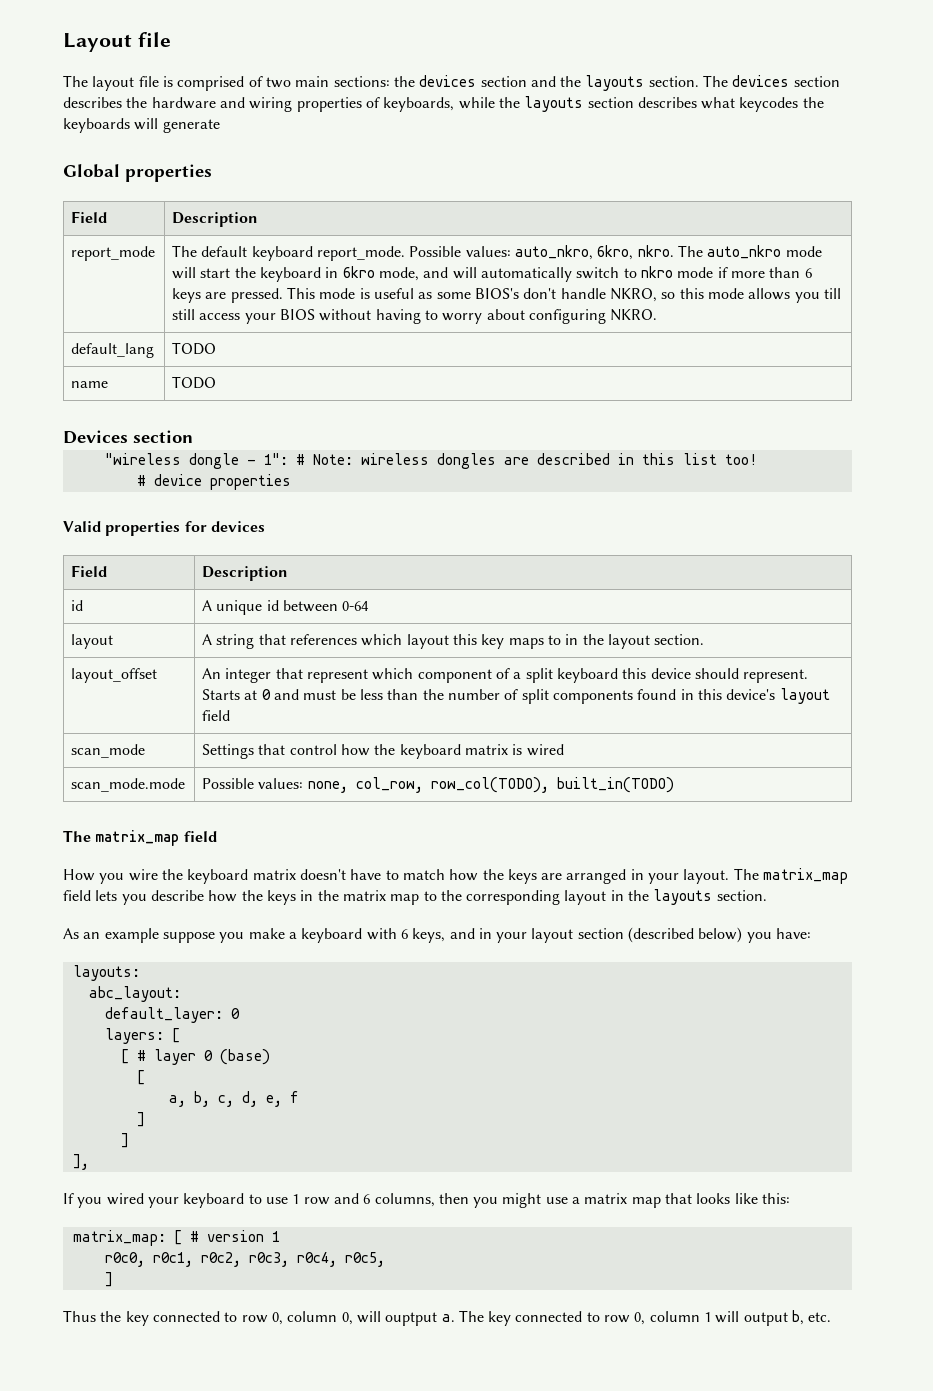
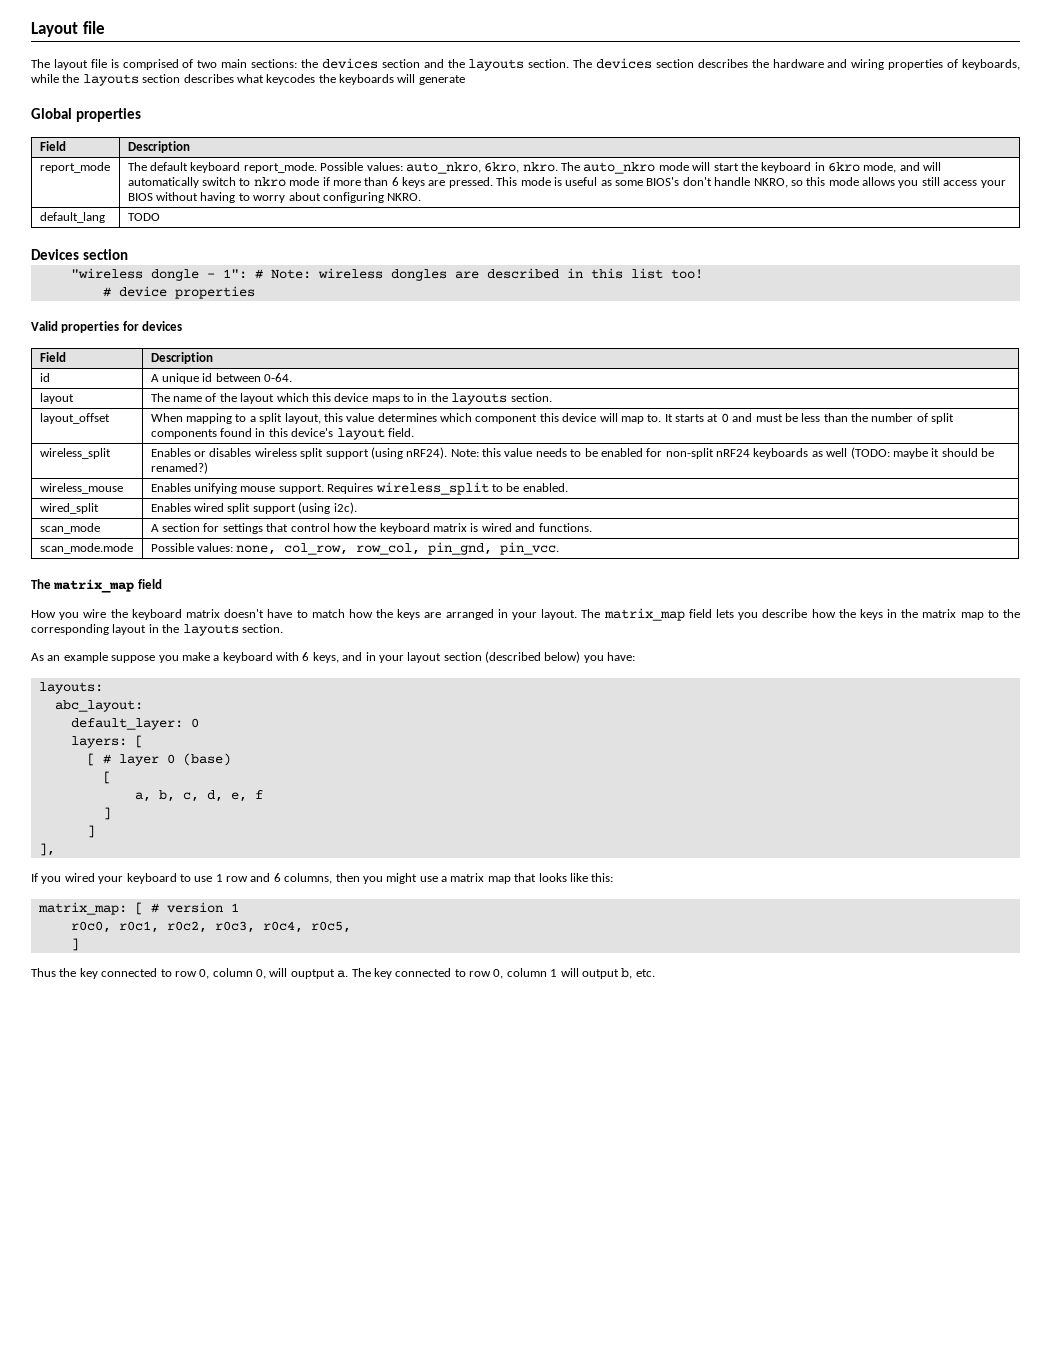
[823,288,841,299] till -> (919, 184) none
[71,381,109,388] [172,376,217,389] // name | TODO -> (160, 217) none
[342,601,370,611] 0-64 -> [264,373,293,382] 0-64.
[202,634,505,649] A string that references which layout this key -> [150,393,369,404] The name of the layout which this device
[607,634,650,649] layout -> [451,393,508,405] layouts
[202,668,809,683] [202,689,241,700] An integer that represent which component of a split keyboard this device should represent. Starts -> [150,413,704,424] When mapping to a split layout, this value determines which component this device will map to. It starts
[202,710,231,721] [71,744,146,758] [202,744,255,759] field // scan_mode | Settings -> [387,428,414,437] [39,448,111,459] [150,447,994,459] [150,462,208,474] [39,483,123,494] [150,482,568,495] [39,503,99,514] [150,502,357,514] [39,523,100,534] [150,523,263,534] field. // wireless_split | Enables or disables wireless split support (using nRF24). Note: this value needs to be enabled for non-split nRF24 keyboards as well (TODO: maybe it should be renamed?) // wireless_mouse | Enables unifying mouse support. Requires wireless_split to be enabled. // wired_split | Enables wired split support (using i2c). // scan_mode | A section for settings
(564, 750) none -> [515,523,592,532] and functions.
[430,777,674,793] row_col(TODO), built_in(TODO) -> [356,542,560,555] row_col, pin_gnd, pin_vcc.

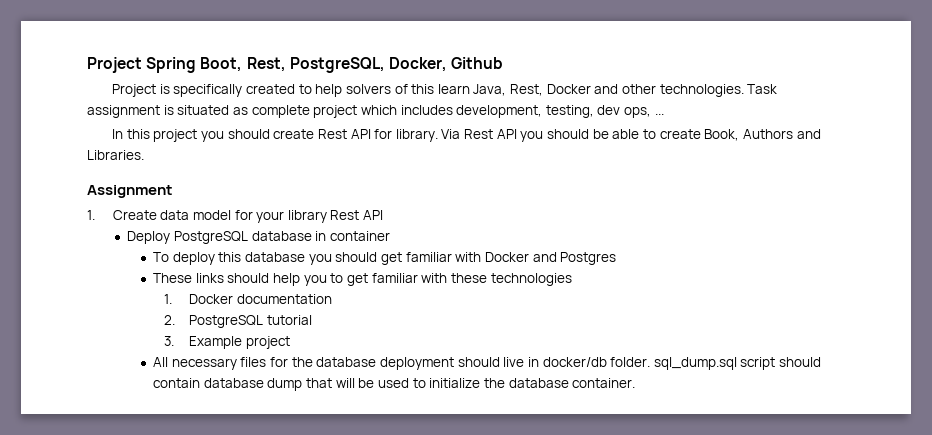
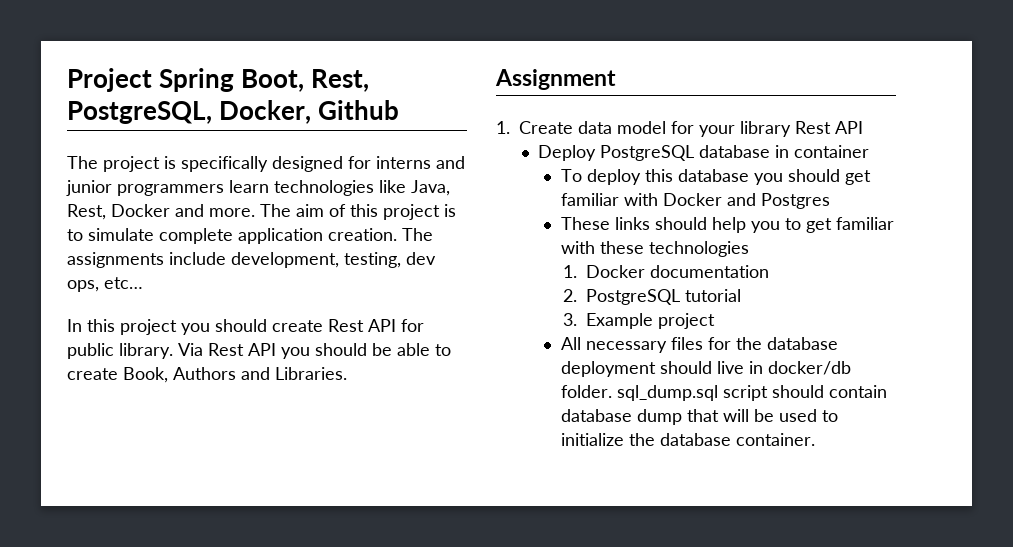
[112,84,778,97] [87,105,453,118] Project is specifically created to help solvers of this learn Java, Rest, Docker and other technologies. Task assignment is situated as complete project which includes -> [67,156,465,172] [66,180,450,196] [67,204,456,220] [67,228,433,244] [67,252,226,268] The project is specifically designed for interns and junior programmers learn technologies like Java, Rest, Docker and more. The aim of this project is to simulate complete application creation. The assignments include
[654,113,664,115] ... -> [104,277,143,289] etc…
(393, 134) none -> [67,343,114,359] public

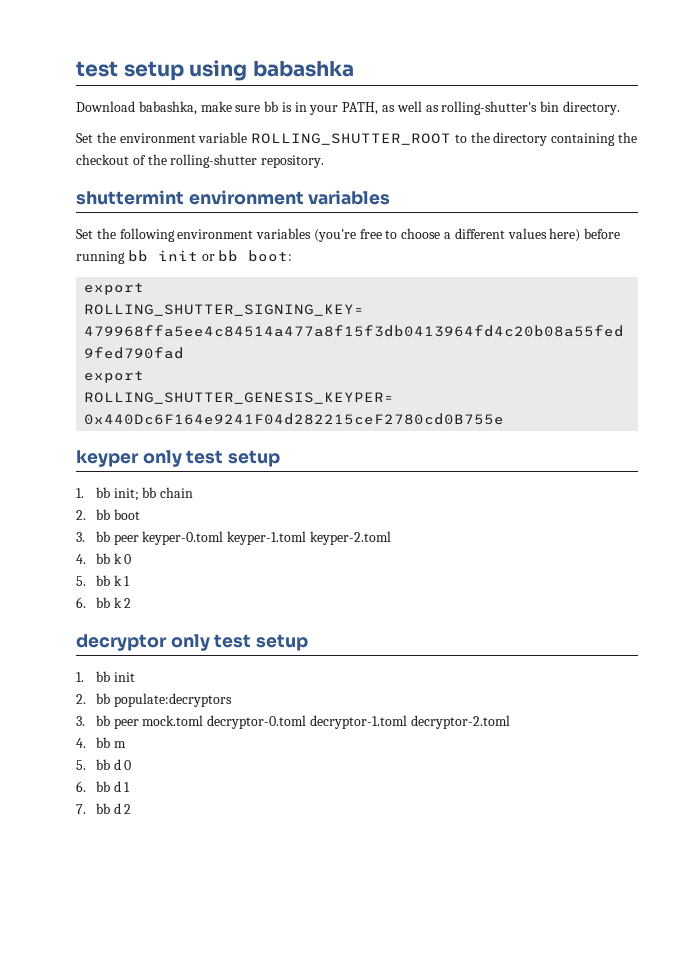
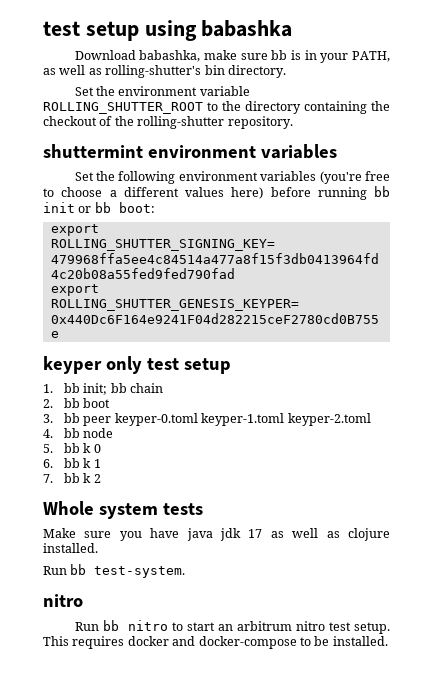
(110, 558) none -> [83,428,114,438] [43,443,81,453] node // 5. bb
[76,576,86,586] 5. -> [43,459,53,468] 6.
[76,597,86,608] 6. -> [43,474,53,483] 7.
[76,634,309,651] [76,671,135,682] [76,693,232,707] [76,715,510,729] [76,737,126,748] [76,759,132,770] [76,781,131,792] [76,803,132,814] decryptor only test setup // 1. bb init // 2. bb populate:decryptors // 3. bb peer mock.toml decryptor-0.toml decryptor-1.toml decryptor-2.toml // 4. bb m // 5. bb d 0 // 6. bb d 1 // 7. bb d 2 -> [43,501,203,519] [43,528,390,541] [43,543,98,553] [43,564,186,578] [43,594,83,607] [74,620,390,634] [43,636,388,649] Whole system tests // Make sure you have java jdk 17 as well as clojure installed. // Run bb test-system. // nitro // Run bb nitro to start an arbitrum nitro test setup. This requires docker and docker-compose to be installed.

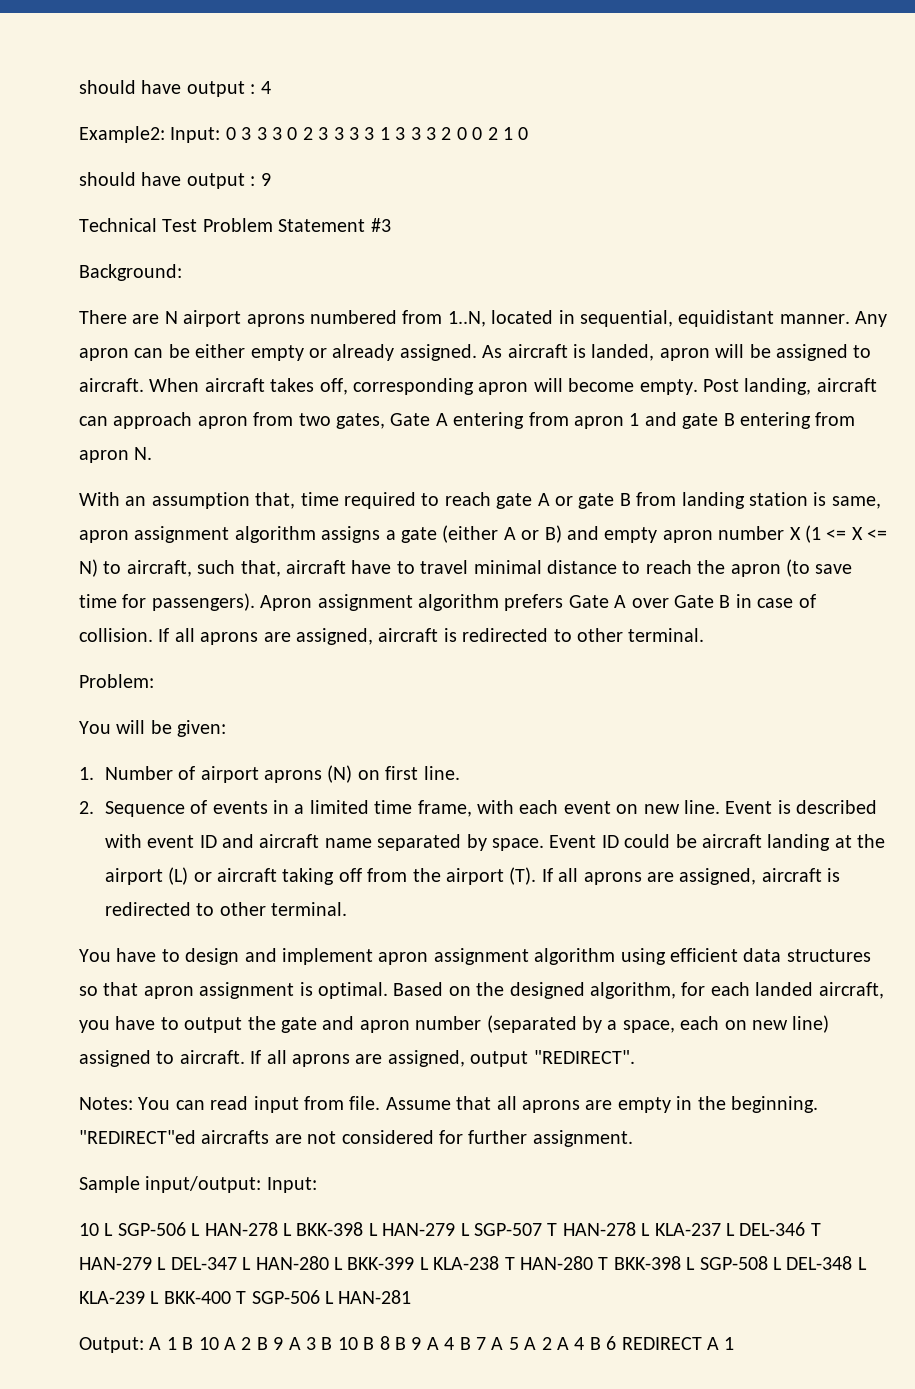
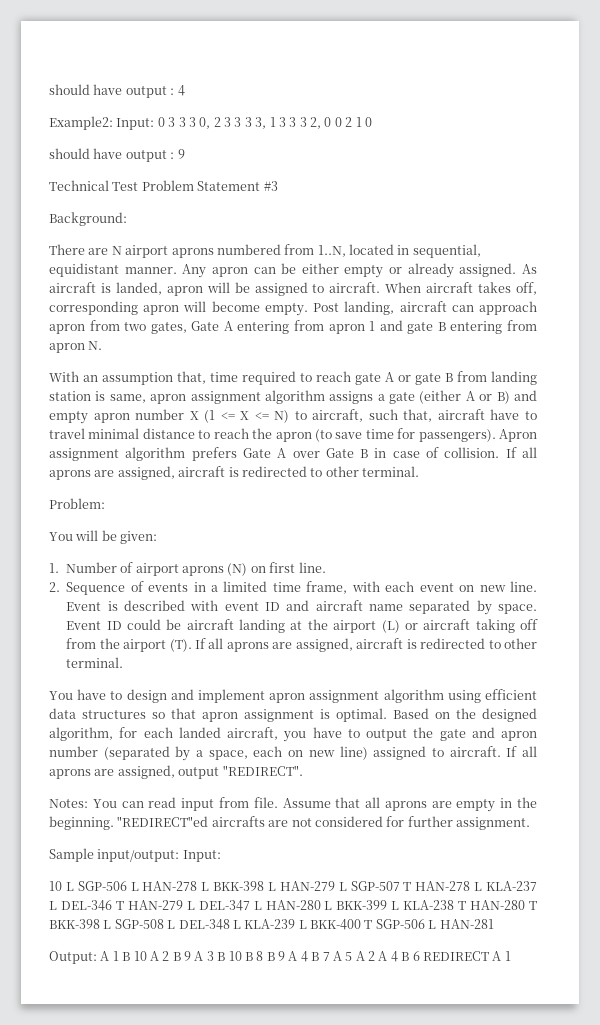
[287,127,298,140] 0 -> [199,117,211,129] 0,
[364,127,375,140] 3 -> [255,117,267,129] 3,
[441,127,452,140] 2 -> [310,117,321,129] 2,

Required work -> Quote only what lies between the first line of the records and the line containing "[202,668,809,683] [202,689,241,700] An", please, including both lines and excluding images.

Written answer ->
[823,288,841,299] till -> (919, 184) none
[71,381,109,388] [172,376,217,389] // name | TODO -> (160, 217) none
[342,601,370,611] 0-64 -> [264,373,293,382] 0-64.
[202,634,505,649] A string that references which layout this key -> [150,393,369,404] The name of the layout which this device
[607,634,650,649] layout -> [451,393,508,405] layouts
[202,668,809,683] [202,689,241,700] An integer that represent which component of a split keyboard this device should represent. Starts -> [150,413,704,424] When mapping to a split layout, this value determines which component this device will map to. It starts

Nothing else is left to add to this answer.